GOD BLESS CHEESE. ESPECIALLY FREE CHEESE.

I’m late for my plane.

I’ve been simultaneously packing to leave for summer in the USA, packing up to move apartments and file my taxes for the last few days and, shutting the door behind me, realize I probably won’t be able take the metro and make it on time.

I also can’t find a taxi and have to stop in to pick up my sister’s request of fresh, salty butter. That’s all she ever wants me to bring from France and I can’t blame her. It’s sublime.

But I’m late.

En route for the taxi stand where there are always taxis but never any drivers, I run past Belleville’s Fromagerie Beaufils.

It’s early and Beaufils is one of the only shops on rue de Belleville that’s open, Monsieur Beaufils (?) still arranging cheeses.

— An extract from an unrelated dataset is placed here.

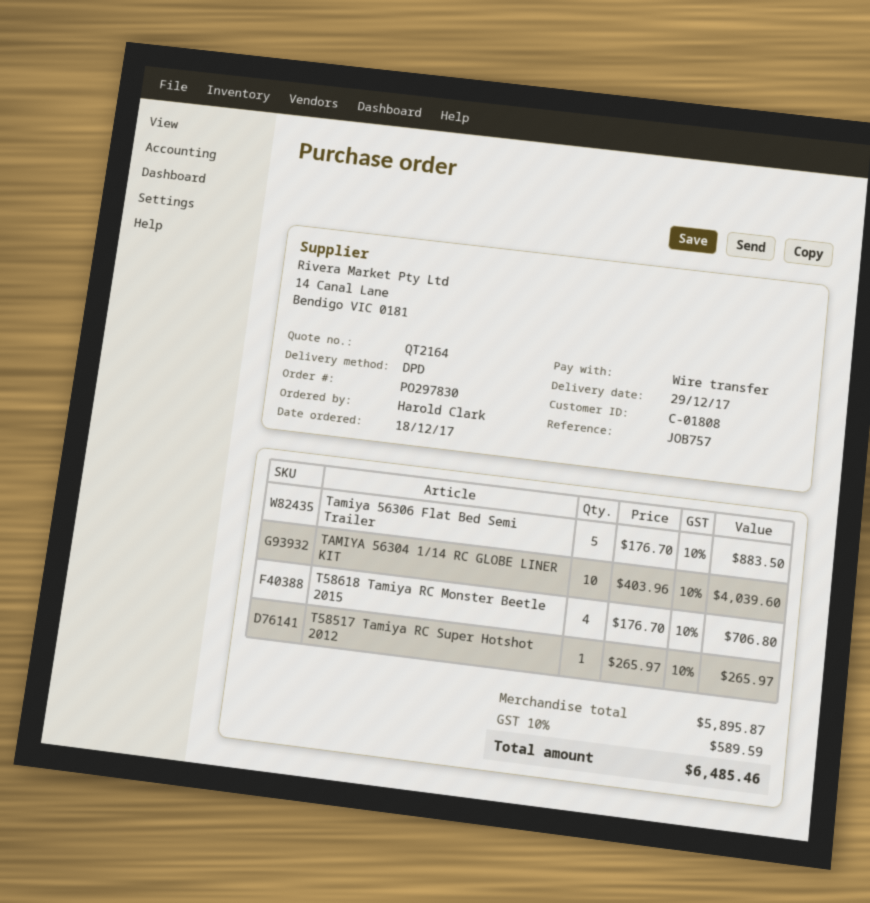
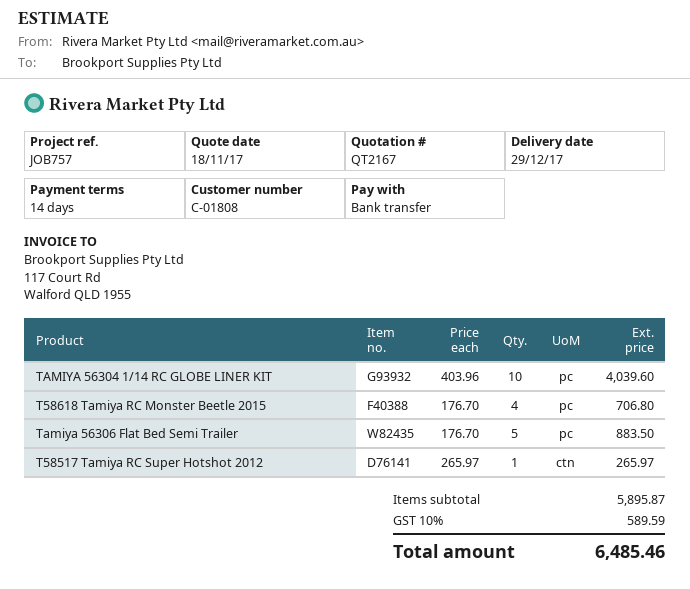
quote number: QT2164 -> QT2167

“Hi, I’d like some butter for my sister,” I say, leaning my suitcase up against the display case.

He smiles, pulls down some fresh butter from the Ile de Ré and asks where I’m heading.

I explain the Oregon/Seattle/New Hampshire itinerary, noting the family connections along the way. Ready to leap out the door if a taxi rolls by.

“Does your family like cheese?” he asks.

“Bien sur!” I reply, wondering how the hell the guy knows I have “god bless cheese” written on my business card.

He turns around, picks up a two-pound hunk of Comté laced with those good-news crystals of amino acids, holds it up for me to see and says, “for your family.”

I’ve never met the man before and, as far as he knows, I’m never to be seen again, and he sticks what I’d guess to be a 20-euro ($26) hunk of cheese in my hands, charging me three bucks for the butter and waiving the fee to put everything in a vac-pac bag.

We eat it on a vineyard in Oregon. They like the cheese.


Fromagerie Beaufils - MAP
118 rue de Belleville
75020 Paris
+33 (0)1 46 36 61 71

Follow me on Twitter: @joe_diner.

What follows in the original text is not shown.